Weirathmüller: Natürlich müssen die jeweiligen Gemeindeverantwortlichen darüber nachdenken, wo Einsparungen möglich sind. Es ist ja nicht so, dass wir nicht versuchen, bestmöglichst zusammenzuarbeiten. Bezirksabfallverbände, Reinhalteverbände oder die Leader-Regionen sind nur einige dieser gemeinsamen Projekte. Im Bezirk Ried funktioniert die Zusammenarbeit und der Austausch unter den Gemeinden wirklich ausgezeichnet. Weiters werden gewisse Serviceleistungen der Gemeinde wohl weniger werden. Grundlegend ist die Rechnung eine ganz einfache: Wenn ich weniger Geld zur Verfügung habe, muss ich versuchen, mit diesen Mitteln bestmöglichst über die Runden zu kommen.
BezirksRundschau: Was stört Sie an der Diskussion am meisten?
Weirathmüller: Zum einen das zentralistische Denken. Am lautesten sind die Schreie aus den größeren Gemeinden und Städten, da diese von Zusammenlegungen womöglich profitieren würden. Gewisse Stimmen von der Industrie nehme ich nicht einmal ernst, denn woher sollen diese Personen wissen, wie so eine Gemeindestruktur funktioniert? Ich glaube aber, es wird nicht soweit kommen. Wir werden uns das sicher nicht gefallen lassen.

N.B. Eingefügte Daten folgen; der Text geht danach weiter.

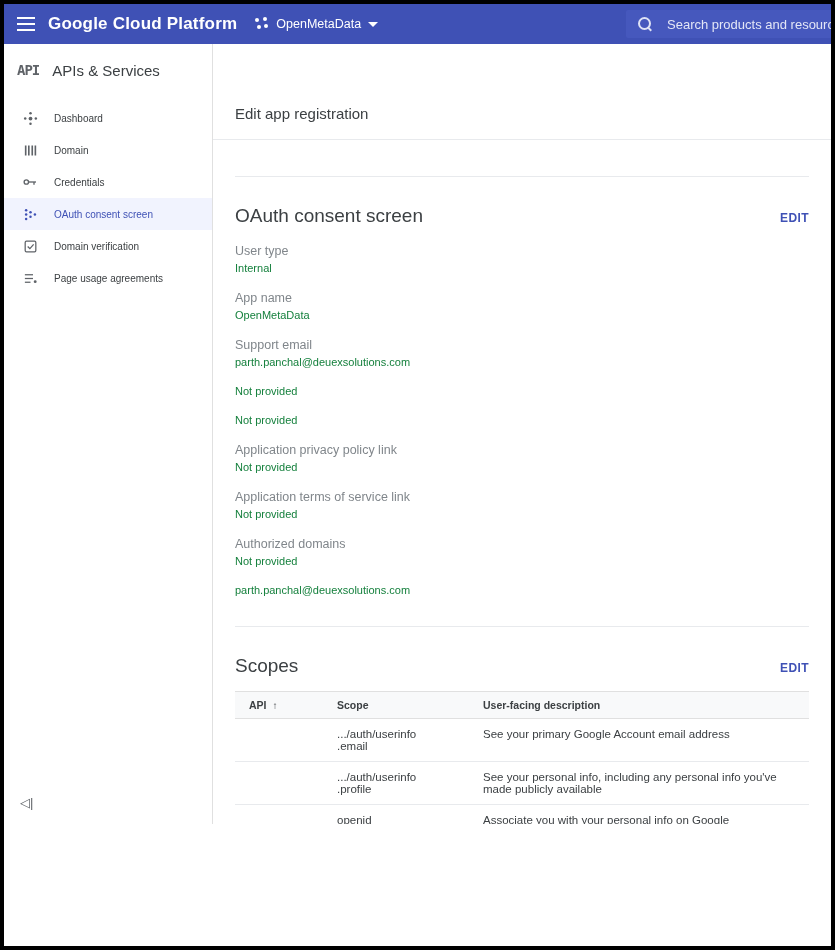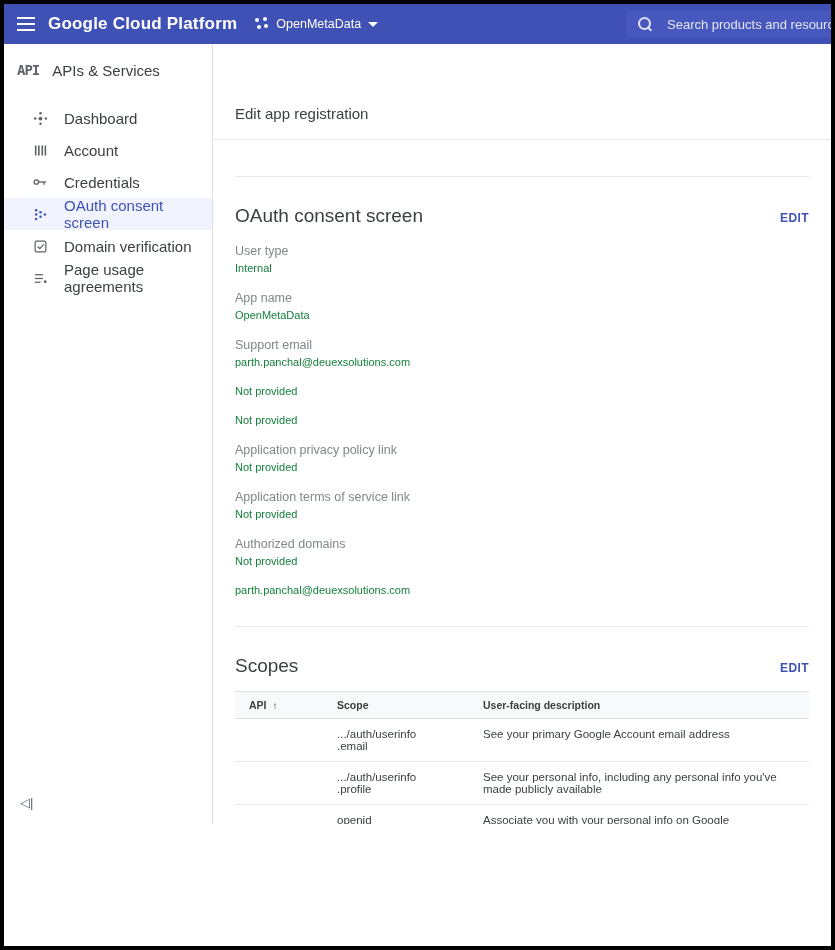--- a/index.html
+++ b/index.html
@@ -163,10 +163,10 @@
     display: flex;
     align-items: center;
     height: 32px;
-    padding-left: 28px;
+    padding-left: 18px;
     gap: 16px;
     cursor: pointer;
-    font-size: 15px;
+    font-size: 10px;
     color: #3c4043;
   }
   .side-item.active {

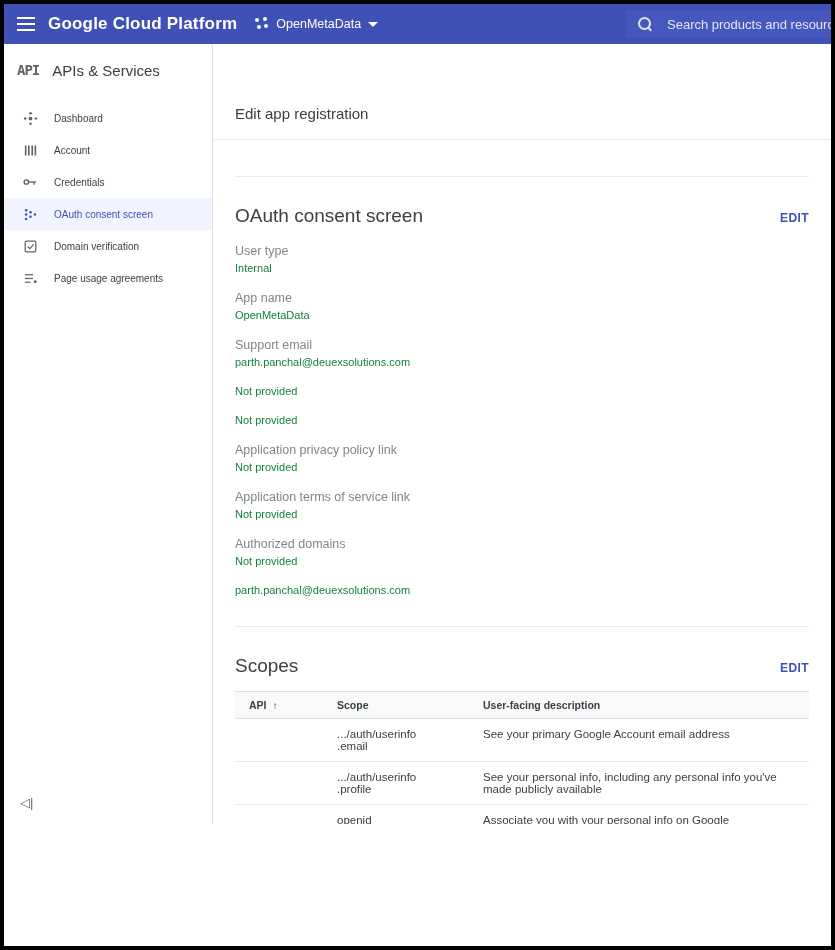--- a/index.html
+++ b/index.html
@@ -372,7 +372,7 @@
                 <rect x="18.5" y="4" width="2.6" height="16"></rect>
               </svg>
           </span>
-          <span>Account</span>
+          <span>Domain</span>
         </div>
 
         <div class="side-item">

BezirksRundschau: Aber ist es wirklich notwendig, dass jede noch so kleine Gemeinde ein eigenes Gemeindeamt, einen Bürgermeister und einen Amtsleiter hat?
Weirathmüller: Es mag schon sein, dass es die eine oder andere Gemeinde gibt, in der gewisse Fusionen vorstellbar wären, aber grundsätzlich ist es nicht gesagt, dass größere Verwaltungsebenen auch billiger sind. Die Dinge werden dadurch nur verschoben, die Arbeit wird jedoch nicht weniger.
BezirksRundschau: Ist durch das Internet-Zeitalter die Arbeit auf den Gemeinden also nicht weniger geworden?
Weirathmüller: Ich lasse mir ganz sicher von niemanden unsere Bedienstenten schlecht reden. Wir haben auf den Gemeinden genug zu tun. Das Land und der Bund wälzen immer mehr Arbeiten auf die Gemeinden ab.